Para a presidente do Conselho de Reitores das Universidades Brasileiras (Crub), Lia Quintana, a eleição de Luciléa Gonçalves representa uma vitória de todas as mulheres. “Todas sabemos que o mundo acadêmico manteve, por muitos anos, as portas fechadas às mulheres”, diz, lembrando que, no ensino superior, somente no final do século XX uma mulher ingressou em uma universidade, mas foi apenas na década de 60 que elas tiveram realmente acesso ao ensino superior, nos grandes centros urbanos

“A história dela revela a desigualdade de oportunidades, não só econômicas, mas geográficas, uma distorção que devemos reconhecer e modificar. No Brasil, as mulheres são maioria no índice de formação no ensino superior. Portanto, é importante que a professora, agora reitora Luciléa Gonçalves, seja reconhecida e valorizada. É uma chefe de família que transformou suas oportunidades em conquistas e conduz sua trajetória ao cargo de reitora em uma universidade do Nordeste, levando consigo suas origens e priorizando a educação. Aos poucos, evidenciamos exemplos de mulheres ocupando espaços relevantes, como ocorreu recentemente com a eleição da Professora Helena Nader, da Unifesp, para a Academia Brasileira de Ciências (ABC), que terá, pela primeira vez, em 105 anos, uma mulher para a presidência”, frisa Lia Quintana, que também rompeu barreiras, como a primeira mulher a presidir o Crub, após 55 anos de sua fundação.

Realidade regional

Lia Quintana observa que o ensino deve chegar ao interior e às capitais para o desenvolvimento regional e formação de pensadores e tomadores de decisão, acoplados à realidade regional e, principalmente, com uma formação focada em desenvolver e inovar, priorizando e potencializando as características locais. “É evidente que os desafios de acentuada tecnologia em escala mundial precisam ser considerados em cada território no Brasil para gerar uma política educacional equitativa. O Vale do Silício, por exemplo, originou-se onde tínhamos plantadores de batatas.”

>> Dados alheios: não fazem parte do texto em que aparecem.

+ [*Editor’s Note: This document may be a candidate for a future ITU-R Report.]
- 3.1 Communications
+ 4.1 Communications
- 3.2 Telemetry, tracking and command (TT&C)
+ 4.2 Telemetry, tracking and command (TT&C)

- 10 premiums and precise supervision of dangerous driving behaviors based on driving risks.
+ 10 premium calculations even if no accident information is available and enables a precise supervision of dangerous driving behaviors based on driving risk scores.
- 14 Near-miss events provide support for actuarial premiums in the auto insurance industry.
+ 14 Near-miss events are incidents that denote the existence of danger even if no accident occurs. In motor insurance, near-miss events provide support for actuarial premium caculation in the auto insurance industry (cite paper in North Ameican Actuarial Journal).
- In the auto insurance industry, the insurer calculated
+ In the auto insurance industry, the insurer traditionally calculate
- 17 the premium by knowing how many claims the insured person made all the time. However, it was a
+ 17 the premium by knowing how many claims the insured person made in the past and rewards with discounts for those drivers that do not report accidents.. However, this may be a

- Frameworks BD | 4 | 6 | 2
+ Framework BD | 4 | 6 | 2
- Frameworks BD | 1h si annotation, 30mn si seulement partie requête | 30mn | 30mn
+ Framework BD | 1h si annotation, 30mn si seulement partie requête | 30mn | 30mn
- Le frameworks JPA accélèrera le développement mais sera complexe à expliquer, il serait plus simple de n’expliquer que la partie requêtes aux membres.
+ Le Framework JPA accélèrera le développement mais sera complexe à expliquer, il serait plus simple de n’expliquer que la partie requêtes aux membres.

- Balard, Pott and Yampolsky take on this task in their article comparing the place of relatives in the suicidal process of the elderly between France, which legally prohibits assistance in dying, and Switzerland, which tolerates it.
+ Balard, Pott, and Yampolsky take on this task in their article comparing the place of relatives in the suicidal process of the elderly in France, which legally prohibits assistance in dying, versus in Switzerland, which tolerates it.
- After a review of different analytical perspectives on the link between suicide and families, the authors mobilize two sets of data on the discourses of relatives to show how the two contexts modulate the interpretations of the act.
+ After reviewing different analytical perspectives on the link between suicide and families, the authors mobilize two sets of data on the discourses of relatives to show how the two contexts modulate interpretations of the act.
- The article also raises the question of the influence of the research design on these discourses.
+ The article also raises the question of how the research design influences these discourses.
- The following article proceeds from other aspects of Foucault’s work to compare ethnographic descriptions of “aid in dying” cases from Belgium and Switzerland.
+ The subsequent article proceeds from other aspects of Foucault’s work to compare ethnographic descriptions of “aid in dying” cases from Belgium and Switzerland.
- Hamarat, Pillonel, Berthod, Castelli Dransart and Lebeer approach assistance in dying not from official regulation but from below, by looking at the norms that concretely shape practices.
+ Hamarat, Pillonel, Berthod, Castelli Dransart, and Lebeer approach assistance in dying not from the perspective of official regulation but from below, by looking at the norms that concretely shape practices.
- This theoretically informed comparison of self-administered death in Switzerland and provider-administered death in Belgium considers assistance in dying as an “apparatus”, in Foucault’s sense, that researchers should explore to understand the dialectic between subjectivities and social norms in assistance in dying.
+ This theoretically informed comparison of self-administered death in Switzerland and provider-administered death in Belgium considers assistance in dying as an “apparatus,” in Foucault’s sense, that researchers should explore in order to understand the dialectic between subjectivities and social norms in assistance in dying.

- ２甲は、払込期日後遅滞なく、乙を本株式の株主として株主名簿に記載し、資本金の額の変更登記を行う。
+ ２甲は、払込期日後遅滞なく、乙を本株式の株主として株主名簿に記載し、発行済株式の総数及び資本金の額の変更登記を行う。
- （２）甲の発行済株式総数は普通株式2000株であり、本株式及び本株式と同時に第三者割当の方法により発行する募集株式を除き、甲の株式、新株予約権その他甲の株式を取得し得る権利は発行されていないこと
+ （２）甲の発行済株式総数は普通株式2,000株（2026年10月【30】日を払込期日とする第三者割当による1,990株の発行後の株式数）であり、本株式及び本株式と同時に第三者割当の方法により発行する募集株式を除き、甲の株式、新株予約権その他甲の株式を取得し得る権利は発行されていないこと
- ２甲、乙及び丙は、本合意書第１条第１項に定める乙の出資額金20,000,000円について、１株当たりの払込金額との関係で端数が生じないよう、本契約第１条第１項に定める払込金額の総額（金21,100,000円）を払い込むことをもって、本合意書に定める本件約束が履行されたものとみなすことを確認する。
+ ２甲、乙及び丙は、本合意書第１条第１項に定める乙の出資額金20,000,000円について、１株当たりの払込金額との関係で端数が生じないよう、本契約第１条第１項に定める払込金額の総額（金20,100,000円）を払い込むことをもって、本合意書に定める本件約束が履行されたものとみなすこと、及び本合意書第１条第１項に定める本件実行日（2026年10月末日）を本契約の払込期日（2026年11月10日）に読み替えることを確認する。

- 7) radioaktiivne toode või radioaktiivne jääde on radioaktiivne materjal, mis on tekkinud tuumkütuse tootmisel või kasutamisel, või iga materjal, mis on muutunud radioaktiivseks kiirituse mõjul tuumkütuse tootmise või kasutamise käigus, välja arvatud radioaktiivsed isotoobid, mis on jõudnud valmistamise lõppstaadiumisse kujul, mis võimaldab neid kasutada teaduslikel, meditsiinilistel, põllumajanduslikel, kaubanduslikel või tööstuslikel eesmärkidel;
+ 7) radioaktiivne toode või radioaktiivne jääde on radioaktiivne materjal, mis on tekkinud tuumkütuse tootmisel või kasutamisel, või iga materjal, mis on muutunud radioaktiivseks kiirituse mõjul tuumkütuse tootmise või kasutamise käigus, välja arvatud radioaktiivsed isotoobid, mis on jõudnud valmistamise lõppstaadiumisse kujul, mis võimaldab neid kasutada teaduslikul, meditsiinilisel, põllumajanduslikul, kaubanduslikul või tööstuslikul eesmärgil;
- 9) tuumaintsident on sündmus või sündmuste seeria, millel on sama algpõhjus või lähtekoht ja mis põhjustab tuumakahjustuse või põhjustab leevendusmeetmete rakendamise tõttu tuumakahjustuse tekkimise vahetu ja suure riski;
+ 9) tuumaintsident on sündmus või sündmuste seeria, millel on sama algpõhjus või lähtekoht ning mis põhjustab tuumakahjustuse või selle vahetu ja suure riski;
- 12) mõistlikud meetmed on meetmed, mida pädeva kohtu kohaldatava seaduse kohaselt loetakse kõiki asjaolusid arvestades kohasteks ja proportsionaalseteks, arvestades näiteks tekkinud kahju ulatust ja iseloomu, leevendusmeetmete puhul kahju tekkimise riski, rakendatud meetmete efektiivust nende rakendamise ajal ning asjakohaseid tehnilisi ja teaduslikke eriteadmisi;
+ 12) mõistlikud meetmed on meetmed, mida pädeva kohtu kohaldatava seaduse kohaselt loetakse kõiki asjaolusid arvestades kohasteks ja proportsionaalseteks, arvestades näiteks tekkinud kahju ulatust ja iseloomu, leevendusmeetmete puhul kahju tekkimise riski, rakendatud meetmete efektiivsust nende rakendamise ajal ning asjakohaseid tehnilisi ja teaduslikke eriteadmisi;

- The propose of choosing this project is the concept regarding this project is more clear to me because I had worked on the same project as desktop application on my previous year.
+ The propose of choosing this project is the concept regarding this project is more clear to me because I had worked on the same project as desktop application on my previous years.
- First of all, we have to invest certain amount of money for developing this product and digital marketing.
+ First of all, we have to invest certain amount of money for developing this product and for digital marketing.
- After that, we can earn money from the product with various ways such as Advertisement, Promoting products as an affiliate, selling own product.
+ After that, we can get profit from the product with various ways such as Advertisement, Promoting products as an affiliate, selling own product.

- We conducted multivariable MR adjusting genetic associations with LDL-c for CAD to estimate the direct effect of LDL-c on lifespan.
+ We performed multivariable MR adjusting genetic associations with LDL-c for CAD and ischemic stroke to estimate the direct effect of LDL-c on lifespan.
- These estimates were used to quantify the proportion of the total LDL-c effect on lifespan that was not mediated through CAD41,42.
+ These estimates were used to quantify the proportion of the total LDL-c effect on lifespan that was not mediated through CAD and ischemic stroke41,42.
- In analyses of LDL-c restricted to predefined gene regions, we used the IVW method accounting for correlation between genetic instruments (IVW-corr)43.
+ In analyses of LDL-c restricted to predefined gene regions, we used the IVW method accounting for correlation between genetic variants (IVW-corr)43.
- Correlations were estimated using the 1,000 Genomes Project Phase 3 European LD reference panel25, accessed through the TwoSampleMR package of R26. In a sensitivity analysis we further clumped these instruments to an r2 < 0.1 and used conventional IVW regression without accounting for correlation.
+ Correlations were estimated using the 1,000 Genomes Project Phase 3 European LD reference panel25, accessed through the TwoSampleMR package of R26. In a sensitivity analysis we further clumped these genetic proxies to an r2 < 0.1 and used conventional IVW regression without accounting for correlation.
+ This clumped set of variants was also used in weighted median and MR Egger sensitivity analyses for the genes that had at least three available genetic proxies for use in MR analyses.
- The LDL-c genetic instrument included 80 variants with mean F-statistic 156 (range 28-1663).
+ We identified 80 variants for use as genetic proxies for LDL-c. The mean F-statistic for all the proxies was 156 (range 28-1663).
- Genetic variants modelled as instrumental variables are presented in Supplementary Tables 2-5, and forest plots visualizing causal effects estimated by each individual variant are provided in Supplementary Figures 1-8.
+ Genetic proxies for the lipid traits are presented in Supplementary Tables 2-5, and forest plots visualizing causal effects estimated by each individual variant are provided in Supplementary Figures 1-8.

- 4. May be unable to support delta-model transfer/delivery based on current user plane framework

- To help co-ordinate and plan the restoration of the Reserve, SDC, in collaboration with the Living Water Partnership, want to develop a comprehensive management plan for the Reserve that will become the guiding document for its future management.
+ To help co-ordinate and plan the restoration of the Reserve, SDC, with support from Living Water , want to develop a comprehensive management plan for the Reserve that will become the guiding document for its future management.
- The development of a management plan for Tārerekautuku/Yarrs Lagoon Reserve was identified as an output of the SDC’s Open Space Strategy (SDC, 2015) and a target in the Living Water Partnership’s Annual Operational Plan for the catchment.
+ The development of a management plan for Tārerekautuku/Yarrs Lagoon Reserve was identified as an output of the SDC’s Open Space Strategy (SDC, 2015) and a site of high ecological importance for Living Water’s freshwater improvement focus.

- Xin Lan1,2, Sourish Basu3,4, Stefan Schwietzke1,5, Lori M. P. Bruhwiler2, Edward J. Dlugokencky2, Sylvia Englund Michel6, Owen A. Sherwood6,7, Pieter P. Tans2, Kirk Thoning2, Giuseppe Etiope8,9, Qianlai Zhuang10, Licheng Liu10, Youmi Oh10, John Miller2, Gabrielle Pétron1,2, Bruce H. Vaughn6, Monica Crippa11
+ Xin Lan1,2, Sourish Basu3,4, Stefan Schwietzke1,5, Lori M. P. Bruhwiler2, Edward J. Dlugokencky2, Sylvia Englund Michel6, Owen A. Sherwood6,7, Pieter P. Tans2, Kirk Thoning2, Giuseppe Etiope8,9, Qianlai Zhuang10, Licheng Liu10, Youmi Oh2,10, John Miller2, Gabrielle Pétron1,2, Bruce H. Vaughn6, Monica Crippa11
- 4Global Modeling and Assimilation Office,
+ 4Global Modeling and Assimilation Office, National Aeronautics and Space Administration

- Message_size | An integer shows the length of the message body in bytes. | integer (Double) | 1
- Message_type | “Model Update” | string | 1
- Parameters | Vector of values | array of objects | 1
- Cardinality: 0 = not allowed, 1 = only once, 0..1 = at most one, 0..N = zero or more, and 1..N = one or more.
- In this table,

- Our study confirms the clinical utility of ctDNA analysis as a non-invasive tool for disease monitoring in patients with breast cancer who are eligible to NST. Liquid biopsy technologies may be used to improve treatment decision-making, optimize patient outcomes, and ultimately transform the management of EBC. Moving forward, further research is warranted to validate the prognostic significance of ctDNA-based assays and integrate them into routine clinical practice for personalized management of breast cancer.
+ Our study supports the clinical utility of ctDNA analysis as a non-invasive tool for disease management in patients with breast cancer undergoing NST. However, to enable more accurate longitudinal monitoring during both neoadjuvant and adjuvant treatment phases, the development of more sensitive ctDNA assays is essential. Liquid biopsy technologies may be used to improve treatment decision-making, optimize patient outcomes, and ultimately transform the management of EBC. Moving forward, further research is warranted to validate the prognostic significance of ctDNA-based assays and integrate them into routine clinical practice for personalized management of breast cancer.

“No Brasil, desenvolvem-se novas tecnologias em todos os lugares, muitas vezes sem internet, sem recursos adequados, mas produzindo inovação e tecnologia tendo como base as vocações e capacidades locais”, afirma, concluindo que o mais importante nesse contexto é sempre dialogar, valorizar e respeitar a realidade local, assim como garantir incentivos que resultem em tecnologias que colaborem com a superação dos problemas e desigualdades locais. “O papel da universidade também é esse, produzir conhecimento que resulte em melhoria na vida das pessoas e seus territórios.”

Assim como Luciléa Gonçalves, Lia Quintana é dona de uma trajetória de trabalho, ocupação de espaço, conquista e liderança. Ela pondera que o fato de ser a primeira mulher a presidir o Crub é uma conquista que vem entrelaçada a um caminho de dedicação acadêmica e entusiasmo com a política educacional. “De forma paralela, sempre fui dedicada à família, que é a base da minha história, ao passo que estruturei meu trabalho entre engenheira, docência e gestora”, diz.